Material supplied section start

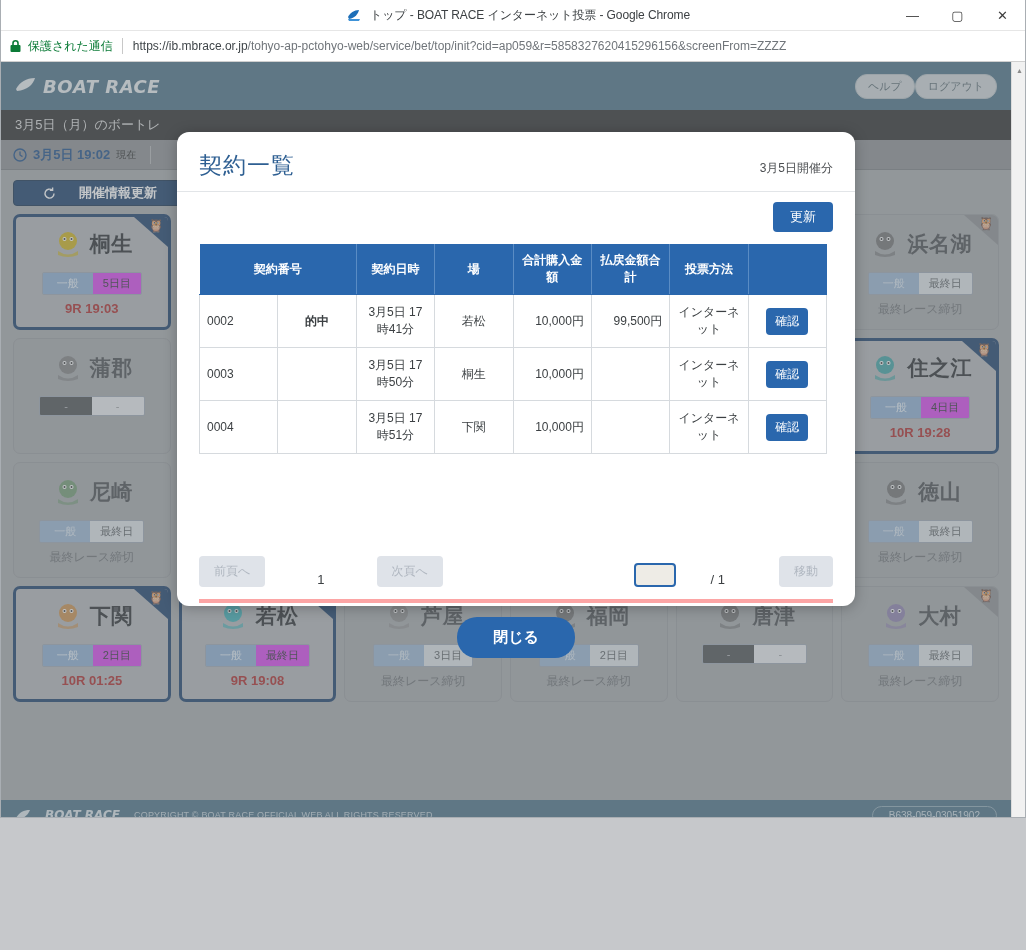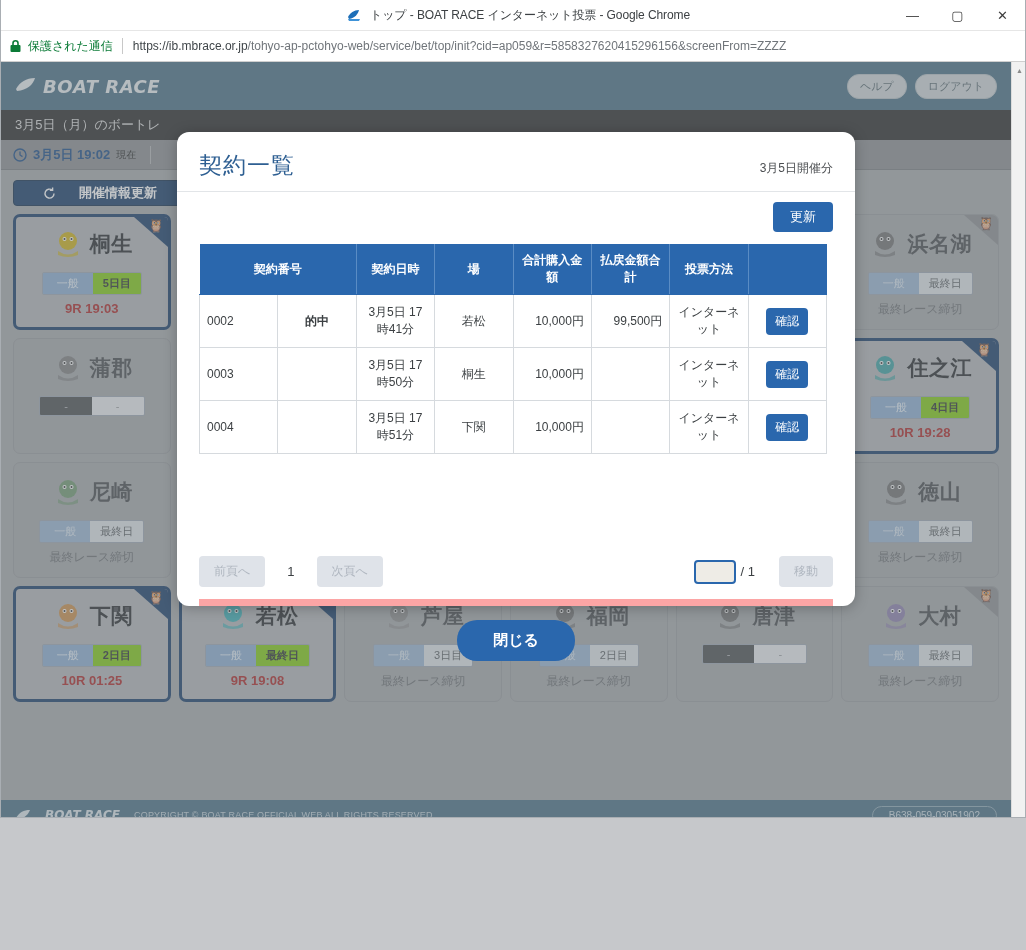--- a/index.html
+++ b/index.html
@@ -72,21 +72,21 @@
     height: 48px; background: #4c7288;
     display: flex; align-items: center; padding: 0 14px;
     position: relative;
   }
   .brand { display: flex; align-items: center; gap: 6px; }
   .brand-text {
     font-family: "DejaVu Sans", sans-serif;
     font-style: italic; font-weight: bold; font-size: 18px;
     color: #e9eef1; letter-spacing: 0.5px;
   }
-  .header-right { margin-left: auto; display: flex; gap: 8px; align-items: center; }
+  .header-right { margin-left: auto; display: flex; align-items: center; }
   .hbtn {
     background: #cfd6d9; color: #5a6a72;
     border: 1px solid #b8c2c7; border-radius: 12px;
     font-size: 11px; padding: 4px 12px; white-space: nowrap;
   }
   .navbar {
     height: 30px; background: #2d2d2d; color: #dcdcdc;
     display: flex; align-items: center; padding: 0 14px;
     font-size: 13px;
   }
@@ -157,21 +157,21 @@
   }
   .badge-kind {
     background: #9cb7d4; color: #d8e4ef;
     font-size: 11px; padding: 3px 14px; white-space: nowrap;
   }
   .card.active .badge-kind { background: #8fb0d4; color: #e3edf6; }
   .badge-day {
     background: #dfe3e7; color: #5c6266;
     font-size: 11px; padding: 3px 10px; white-space: nowrap;
   }
-  .card.active .badge-day { background: #84cc16; color: #2f3336; font-weight: bold; }
+  .card.active .badge-day { background: #d946ef; color: #2f3336; }
   .badges.empty .badge-kind { background: #4d5053; color: #b7babd; padding: 3px 24px; }
   .badges.empty .badge-day { background: #e9ecee; color: #9a9da0; padding: 3px 24px; }
   .card-status { margin-top: 6px; font-size: 12px; color: #6f7376; white-space: nowrap; }
   .card-status.race { color: #a43b3b; font-size: 13px; font-weight: bold; }
   .card.active .card-status.race { color: #b02a2a; }
   .card.active .card-status { color: #3c4043; }
 
   
   .site-footer {
     height: 30px; background: #4c7288;
@@ -260,24 +260,25 @@
   .c-amount { text-align: right; width: 96px; }
   .c-payout { text-align: right; width: 105px; }
   .c-method { text-align: center; width: 102px; }
   .c-action { text-align: center; width: 54px; padding: 4px !important; }
   .confirm-btn {
     background: #2a67ad; color: #ffffff; border: none; border-radius: 4px;
     font-size: 12px; padding: 5px 9px; cursor: pointer;
   }
 
   .pager {
-    display: flex; align-items: center;
+    display: flex; align-items: flex-end;
     padding: 14px 0 12px 0;
-    border-bottom: 7px solid #fca5a5;
+    border-bottom: 4px solid #fca5a5;
     margin-top: 88px;
+    gap: 30px;
   }
   .pg-btn {
     background: #dfe3e9; color: #b0b7c0; border: none; border-radius: 4px;
     font-size: 12px; padding: 7px 15px;
   }
   .pg-num { font-size: 13px; color: #3c4043; margin: 0 22px; }
   .pg-spacer { flex: 1 1 auto; }
   .pg-input {
     width: 42px; height: 24px;
     border: 2px solid #2a67ad; border-radius: 4px;

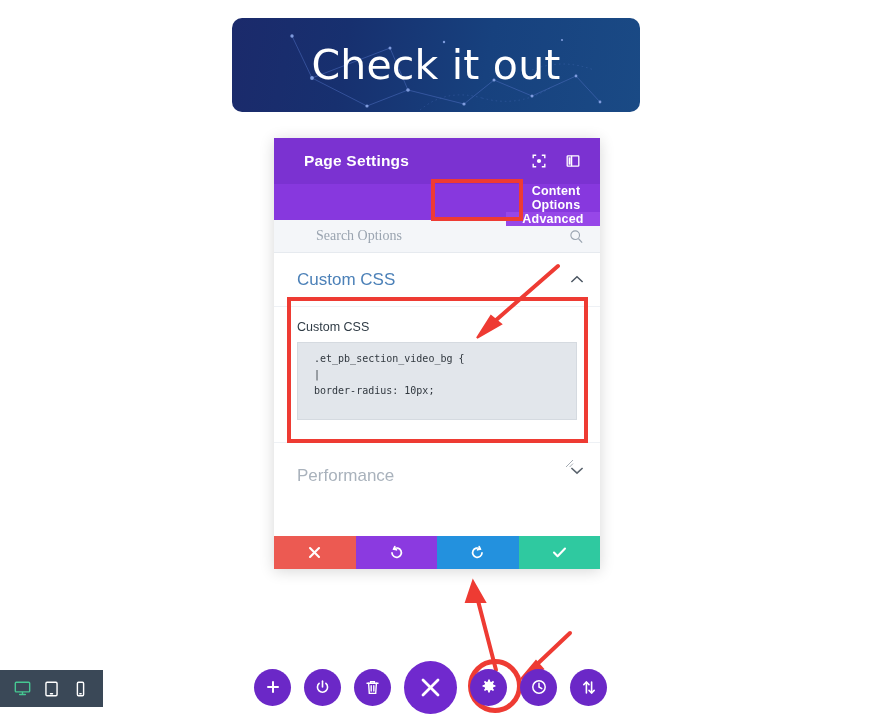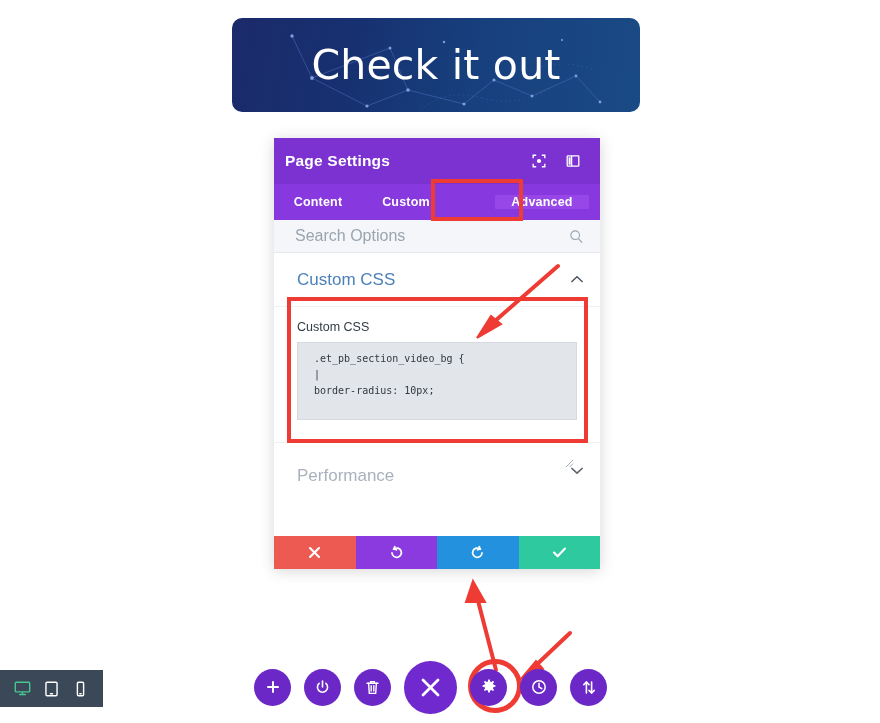--- a/index.html
+++ b/index.html
@@ -55,21 +55,21 @@
     background: #ffffff;
     box-shadow: 0 2px 14px rgba(0,0,0,0.16);
     overflow: hidden;
   }
 
   #panel-header {
     height: 46px;
     background: #7B32D1;
     display: flex;
     align-items: center;
-    padding: 0 16px 0 11px;
+    padding: 0 16px 0 30px;
   }
   #panel-title {
     color: #ffffff;
     font-size: 15.5px;
     font-weight: bold;
     letter-spacing: 0.2px;
     flex: 1;
   }
   .hdr-icon {
     width: 22px;
@@ -78,21 +78,22 @@
     display: flex;
     align-items: center;
     justify-content: center;
     cursor: pointer;
   }
 
   #tabbar {
     height: 36px;
     background: #8738DE;
     display: flex;
-    align-items: center;
+    align-items: flex-end;
+    flex-direction: column;
   }
   .tab {
     display: flex;
     align-items: center;
     justify-content: center;
     color: #ffffff;
     font-size: 12.5px;
     font-weight: bold;
     letter-spacing: 0.2px;
     cursor: pointer;
@@ -112,23 +113,24 @@
     border-bottom: 1px solid #e6eaef;
     display: flex;
     align-items: center;
     padding: 0 16px 0 21px;
   }
   #search-input {
     flex: 1;
     border: 0;
     outline: 0;
     background: transparent;
-    font-family: Liberation Sans, sans-serif;
-    font-size: 16px;
+    font-family: Liberation Serif, serif;
+    font-size: 14px;
     color: #9AA4B0;
+    margin-left: 21px;
   }
   #search-input::placeholder { color: #9AA4B0; }
 
   #panel-body {
     background: #ffffff;
     height: 302px;
     position: relative;
   }
 
   .section-head {
@@ -319,21 +321,21 @@
         <svg width="14" height="14" viewBox="0 0 14 14" fill="none" stroke="#ffffff" stroke-width="1.3">
           <rect x="1.2" y="1.8" width="11.6" height="10.4" rx="0.8"></rect>
           <line x1="5.6" y1="1.8" x2="5.6" y2="12.2"></line>
           <rect x="2.6" y="3.3" width="2" height="7.4" fill="#ffffff" stroke="none"></rect>
         </svg>
       </div>
     </div>
 
     <div id="tabbar">
       <div class="tab">Content</div>
-      <div class="tab">Custom</div>
+      <div class="tab">Options</div>
       <div class="tab active">Advanced</div>
     </div>
 
     <div id="searchrow">
       <input id="search-input" type="text" placeholder="Search Options" style="">
       <svg width="15" height="15" viewBox="0 0 16 16" fill="none" stroke="#9AA4B0" stroke-width="1.2">
         <circle cx="6.6" cy="6.6" r="4.6"></circle>
         <line x1="10.2" y1="10.4" x2="14" y2="14.6"></line>
       </svg>
     </div>

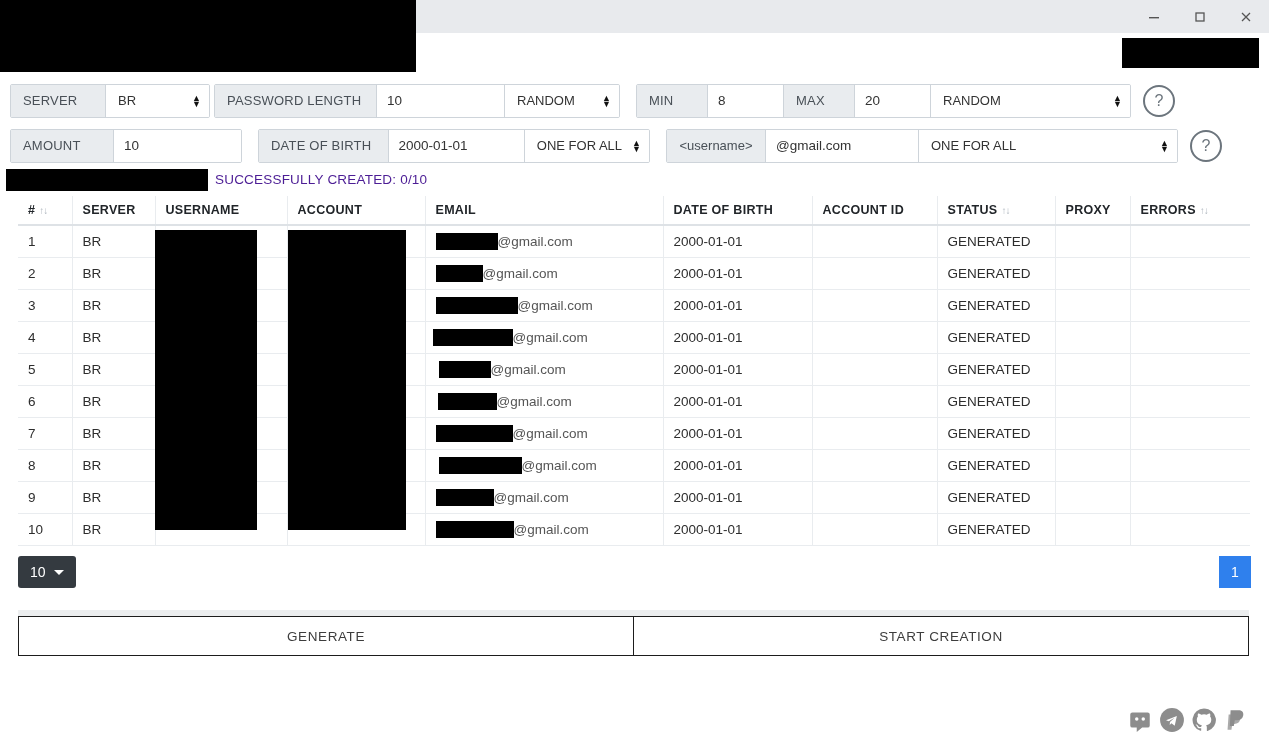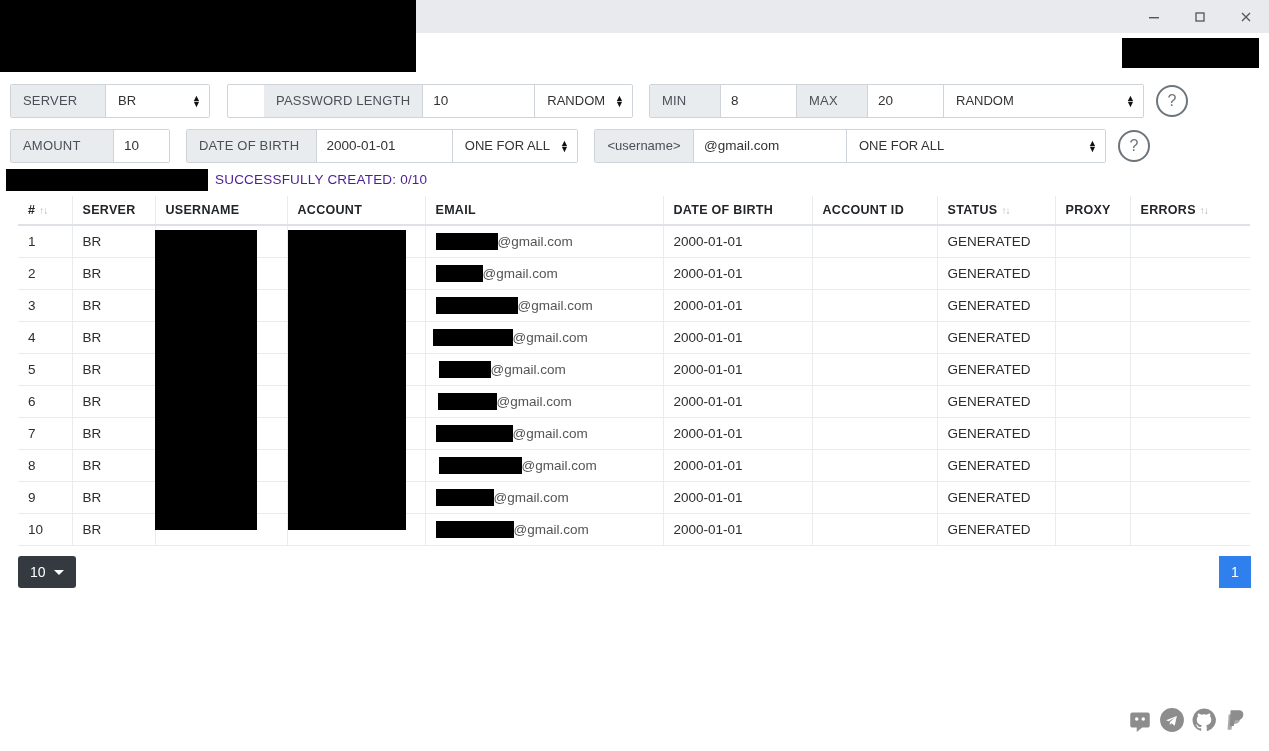--- a/index.html
+++ b/index.html
@@ -121,34 +121,34 @@
     display: flex;
     align-items: center;
     justify-content: center;
     flex: 0 0 auto;
   }
 
   
   .g-server { width: 200px; }
   .g-server .fg-label { width: 70px; }
   .g-server .fg-select { flex: 1; border-left: none; }
-  .g-pwd { width: 406px; margin-left: 17px; padding-left: 36px; }
+  .g-pwd { width: 406px; margin-left: 4px; }
   .g-pwd .fg-label { width: 137px; }
   .g-pwd .fg-input { width: 128px; border-right: 1px solid #ced4da; }
   .g-pwd .fg-select { flex: 1; border-left: none; }
   .g-user { width: 495px; margin-left: 16px; }
   .g-user .fg-label { width: 148px; }
   .g-user .lbl-min { width: 46px; background:#e9ecef; }
   .g-user .in-min { width: 76px; border-right: 1px solid #ced4da; }
   .g-user .lbl-max { width: 46px; background:#e9ecef; border-right:1px solid #ced4da; }
   .g-user .in-max { width: 76px; border-right: 1px solid #ced4da; }
   .g-user .fg-select { flex: 1; border-left: none; }
 
   
-  .g-amount { width: 160px; }
+  .g-amount { width: 232px; }
   .g-amount .fg-label { width: 78px; }
   .g-amount .fg-input { flex: 1; }
   .g-dob { width: 392px; margin-left: 16px; }
   .g-dob .fg-label { width: 107px; }
   .g-dob .fg-input { width: 139px; border-right: 1px solid #ced4da; }
   .g-dob .fg-select { flex: 1; border-left: none; }
   .g-mask { width: 512px; margin-left: 16px; }
   .g-mask .fg-label { width: 101px; }
   .g-mask .lbl-uname {
     width: 98px; background:#e9ecef; color:#495057; font-size:13px;
@@ -558,20 +558,24 @@
   </div>
   <div class="redact redact-user"></div>
   <div class="redact redact-pass"></div>
 
   <div class="pagesize">
     <span>10</span>
     <span class="tri"></span>
   </div>
   <div class="pagebtn">1</div>
 
+  <div class="bigbtns">
+    <div class="bigbtn">GENERATE</div>
+    <div class="bigbtn">START CREATION</div>
+  </div>
 
   <div class="socials">
     <span>
       <svg width="26" height="26" viewBox="0 0 24 24">
           <path d="M3 3h14a2 2 0 0 1 2 2v10a2 2 0 0 1-2 2h-5l-5 4v-4H3a2 2 0 0 1-2-2V5a2 2 0 0 1 2-2z" transform="translate(2,2)"></path>
           <circle cx="9" cy="11" r="1.6" fill="#fff"></circle>
           <circle cx="15" cy="11" r="1.6" fill="#fff"></circle>
         </svg>
     </span>
     <span>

Material supplied section end

Description of the task: When a line of the records includes "panel", that line belongs in the answer.

Answer below:
   #panel-header {
   #panel-title {
   #panel-body {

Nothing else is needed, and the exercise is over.